What drives petrol prices?
With the recent credit crisis and a year of record petrol prices, people are looking at finding ways to cut their costs on fuel. What drives petrol prices or why petrol is more expensive before the weekend and cheaper on Monday? Let's look at some basics.
Distribution of costs and changes in price
Raw material, processing costs and tax make up most of the price. The rest is distribution costs and retail profit. Short-term changes in prices are caused by local competition between retailers whilst longer-term trends are driven mostly by raw material costs.
Daily fluctuations in price are caused by retailers discounting to attract customers. They actually don't make much money from selling petrol – milk, papers, cigarettes and so on are what keep petrol stations going.
Supply and demand
Australia buys its crude oil requirements in US dollars through the Singapore wholesale market. Changes in the A$-US$ exchange rate will impact fuel prices as will worldwide changes in supply and demand.
Our petrol taxes are relatively low compared to the rest of the world – only USA, Canada and Mexico are lower. Many governments have used taxes to raise revenue and force improvements in fuel efficiency.
Savings to be had
There are things you can do to reduce your spending on petrol. Take advantage of the fuel discounting cycles and buy midweek. To find the best prices in your area look up www.fuelwatch.com.au.

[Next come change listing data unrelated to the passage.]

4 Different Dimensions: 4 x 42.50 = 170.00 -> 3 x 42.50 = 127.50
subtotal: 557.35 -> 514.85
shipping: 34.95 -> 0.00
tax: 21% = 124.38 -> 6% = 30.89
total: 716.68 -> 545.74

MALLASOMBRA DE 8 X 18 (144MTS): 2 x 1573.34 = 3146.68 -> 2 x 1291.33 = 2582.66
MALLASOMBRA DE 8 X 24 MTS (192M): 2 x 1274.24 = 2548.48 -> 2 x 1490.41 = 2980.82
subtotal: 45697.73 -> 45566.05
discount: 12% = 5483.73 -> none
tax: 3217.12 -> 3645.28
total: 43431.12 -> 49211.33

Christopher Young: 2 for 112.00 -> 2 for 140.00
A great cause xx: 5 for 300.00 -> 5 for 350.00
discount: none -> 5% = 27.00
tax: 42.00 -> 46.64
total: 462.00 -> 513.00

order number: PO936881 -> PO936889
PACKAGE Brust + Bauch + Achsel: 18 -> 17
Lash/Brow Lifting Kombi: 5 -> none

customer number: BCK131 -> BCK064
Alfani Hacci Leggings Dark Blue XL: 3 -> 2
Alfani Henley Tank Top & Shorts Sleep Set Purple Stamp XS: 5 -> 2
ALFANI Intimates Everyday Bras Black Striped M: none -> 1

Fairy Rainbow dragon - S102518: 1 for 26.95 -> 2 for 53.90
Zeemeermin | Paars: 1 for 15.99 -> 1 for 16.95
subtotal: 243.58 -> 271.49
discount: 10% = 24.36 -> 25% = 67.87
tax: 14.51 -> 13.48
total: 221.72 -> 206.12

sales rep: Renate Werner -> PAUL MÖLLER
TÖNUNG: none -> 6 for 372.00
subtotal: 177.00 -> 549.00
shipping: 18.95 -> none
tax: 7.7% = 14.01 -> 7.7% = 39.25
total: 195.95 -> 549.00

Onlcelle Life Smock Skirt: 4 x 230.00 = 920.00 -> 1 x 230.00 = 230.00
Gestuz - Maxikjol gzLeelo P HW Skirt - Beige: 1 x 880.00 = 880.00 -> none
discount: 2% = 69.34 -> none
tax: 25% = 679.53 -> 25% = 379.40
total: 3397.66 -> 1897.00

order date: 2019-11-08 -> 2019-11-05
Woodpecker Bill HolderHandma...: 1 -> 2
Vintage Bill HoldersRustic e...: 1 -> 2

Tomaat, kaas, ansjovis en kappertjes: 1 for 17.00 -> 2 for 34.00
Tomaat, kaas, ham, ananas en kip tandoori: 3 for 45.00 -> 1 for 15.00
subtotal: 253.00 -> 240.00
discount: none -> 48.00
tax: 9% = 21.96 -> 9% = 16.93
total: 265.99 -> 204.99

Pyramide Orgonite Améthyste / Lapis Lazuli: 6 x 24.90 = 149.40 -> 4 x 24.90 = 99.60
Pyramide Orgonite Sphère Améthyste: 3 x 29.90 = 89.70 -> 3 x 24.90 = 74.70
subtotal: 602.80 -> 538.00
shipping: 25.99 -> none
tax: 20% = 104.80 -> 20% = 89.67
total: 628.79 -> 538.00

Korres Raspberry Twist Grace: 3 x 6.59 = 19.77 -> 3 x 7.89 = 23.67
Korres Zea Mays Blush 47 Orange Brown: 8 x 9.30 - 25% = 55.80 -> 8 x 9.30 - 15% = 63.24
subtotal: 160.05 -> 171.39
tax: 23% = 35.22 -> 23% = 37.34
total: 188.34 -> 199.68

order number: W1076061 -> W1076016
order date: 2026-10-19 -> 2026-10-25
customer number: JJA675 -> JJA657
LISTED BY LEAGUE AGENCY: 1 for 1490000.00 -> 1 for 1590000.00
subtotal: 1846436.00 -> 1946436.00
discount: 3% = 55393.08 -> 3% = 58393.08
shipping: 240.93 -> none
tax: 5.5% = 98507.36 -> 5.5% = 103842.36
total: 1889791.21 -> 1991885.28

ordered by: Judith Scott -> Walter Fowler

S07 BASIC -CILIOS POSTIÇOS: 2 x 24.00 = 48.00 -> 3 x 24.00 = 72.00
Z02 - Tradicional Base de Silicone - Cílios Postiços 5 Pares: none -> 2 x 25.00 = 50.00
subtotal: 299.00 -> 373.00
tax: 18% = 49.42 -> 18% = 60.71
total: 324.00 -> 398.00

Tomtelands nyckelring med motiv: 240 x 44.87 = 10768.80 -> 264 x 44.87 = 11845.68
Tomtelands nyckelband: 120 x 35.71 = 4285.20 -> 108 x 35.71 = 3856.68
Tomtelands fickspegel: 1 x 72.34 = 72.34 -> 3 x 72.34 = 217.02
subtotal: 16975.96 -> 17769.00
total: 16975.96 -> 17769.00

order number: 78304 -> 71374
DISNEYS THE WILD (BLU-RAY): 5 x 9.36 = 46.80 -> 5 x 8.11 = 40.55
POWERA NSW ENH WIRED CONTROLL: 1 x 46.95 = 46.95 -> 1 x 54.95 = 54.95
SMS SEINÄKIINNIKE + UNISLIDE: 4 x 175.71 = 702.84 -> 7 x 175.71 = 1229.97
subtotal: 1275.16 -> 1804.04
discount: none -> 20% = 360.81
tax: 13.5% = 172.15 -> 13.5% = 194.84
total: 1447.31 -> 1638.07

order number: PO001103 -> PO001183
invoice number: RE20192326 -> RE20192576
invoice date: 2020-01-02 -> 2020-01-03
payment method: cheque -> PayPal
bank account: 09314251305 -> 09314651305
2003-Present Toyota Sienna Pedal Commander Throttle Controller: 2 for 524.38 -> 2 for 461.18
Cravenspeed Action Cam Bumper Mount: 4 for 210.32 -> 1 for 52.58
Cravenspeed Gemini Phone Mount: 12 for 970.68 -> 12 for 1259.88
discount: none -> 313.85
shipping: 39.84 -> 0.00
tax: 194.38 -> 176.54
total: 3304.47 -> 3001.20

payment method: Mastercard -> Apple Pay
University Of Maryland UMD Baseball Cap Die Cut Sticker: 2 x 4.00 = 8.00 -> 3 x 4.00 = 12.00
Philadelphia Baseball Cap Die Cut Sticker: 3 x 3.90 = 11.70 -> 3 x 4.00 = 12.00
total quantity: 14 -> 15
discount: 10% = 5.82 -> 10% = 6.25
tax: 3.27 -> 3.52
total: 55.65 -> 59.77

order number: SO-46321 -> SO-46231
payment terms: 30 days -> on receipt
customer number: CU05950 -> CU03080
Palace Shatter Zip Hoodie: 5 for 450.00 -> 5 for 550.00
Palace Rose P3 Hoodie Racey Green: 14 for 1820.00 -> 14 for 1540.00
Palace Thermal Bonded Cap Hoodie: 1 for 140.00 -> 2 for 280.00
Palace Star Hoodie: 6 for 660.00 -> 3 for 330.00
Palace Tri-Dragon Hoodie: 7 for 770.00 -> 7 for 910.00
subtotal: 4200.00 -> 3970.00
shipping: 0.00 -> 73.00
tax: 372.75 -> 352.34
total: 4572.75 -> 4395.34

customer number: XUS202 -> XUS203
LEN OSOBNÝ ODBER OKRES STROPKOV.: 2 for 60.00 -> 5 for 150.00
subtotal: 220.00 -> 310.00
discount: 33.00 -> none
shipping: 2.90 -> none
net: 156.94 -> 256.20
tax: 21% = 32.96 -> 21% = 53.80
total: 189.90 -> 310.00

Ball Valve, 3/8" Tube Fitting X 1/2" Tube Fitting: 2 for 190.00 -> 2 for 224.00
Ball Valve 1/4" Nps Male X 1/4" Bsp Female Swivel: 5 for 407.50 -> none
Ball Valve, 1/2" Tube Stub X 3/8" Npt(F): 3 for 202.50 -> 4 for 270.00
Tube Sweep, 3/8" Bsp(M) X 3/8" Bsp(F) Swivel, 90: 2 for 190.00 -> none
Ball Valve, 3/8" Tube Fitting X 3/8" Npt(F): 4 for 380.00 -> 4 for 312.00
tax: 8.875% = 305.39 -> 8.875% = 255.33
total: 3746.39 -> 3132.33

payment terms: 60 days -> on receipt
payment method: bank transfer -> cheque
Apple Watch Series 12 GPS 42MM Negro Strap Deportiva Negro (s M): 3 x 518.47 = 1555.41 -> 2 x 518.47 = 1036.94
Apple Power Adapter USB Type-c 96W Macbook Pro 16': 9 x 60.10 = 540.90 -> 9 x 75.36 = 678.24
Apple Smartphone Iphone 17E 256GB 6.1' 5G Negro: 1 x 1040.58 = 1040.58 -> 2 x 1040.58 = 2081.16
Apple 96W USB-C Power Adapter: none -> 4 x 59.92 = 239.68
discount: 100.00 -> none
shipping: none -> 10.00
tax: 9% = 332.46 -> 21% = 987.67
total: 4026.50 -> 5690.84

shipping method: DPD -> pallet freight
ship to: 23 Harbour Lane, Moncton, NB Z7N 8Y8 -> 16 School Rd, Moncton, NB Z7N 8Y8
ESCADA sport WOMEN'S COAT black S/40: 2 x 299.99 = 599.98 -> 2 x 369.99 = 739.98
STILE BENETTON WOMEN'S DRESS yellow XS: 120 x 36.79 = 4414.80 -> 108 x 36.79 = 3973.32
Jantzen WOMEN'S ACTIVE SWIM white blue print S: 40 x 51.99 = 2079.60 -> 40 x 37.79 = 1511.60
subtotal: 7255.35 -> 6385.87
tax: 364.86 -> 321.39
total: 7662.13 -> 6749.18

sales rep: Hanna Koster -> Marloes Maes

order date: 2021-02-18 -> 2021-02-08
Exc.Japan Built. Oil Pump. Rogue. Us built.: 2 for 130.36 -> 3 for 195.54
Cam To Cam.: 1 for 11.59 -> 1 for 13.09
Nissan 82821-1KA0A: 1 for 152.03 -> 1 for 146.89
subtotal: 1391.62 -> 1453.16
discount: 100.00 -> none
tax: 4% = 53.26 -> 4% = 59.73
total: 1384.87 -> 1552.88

Looking after you car and thinking about how you drive makes a difference. Correctly inflated tyres will improve your fuel efficiency. Air conditioners can add up to 20% to fuel consumption. Steady driving uses less fuel than racing and braking.
For more information on fuel pricing, check the Australian Institute of Petroleum website at www.aip.com.au.
When prices fall, it's easy to get complacent. Good habits and a bit of planning can save you money regardless of the price of petrol.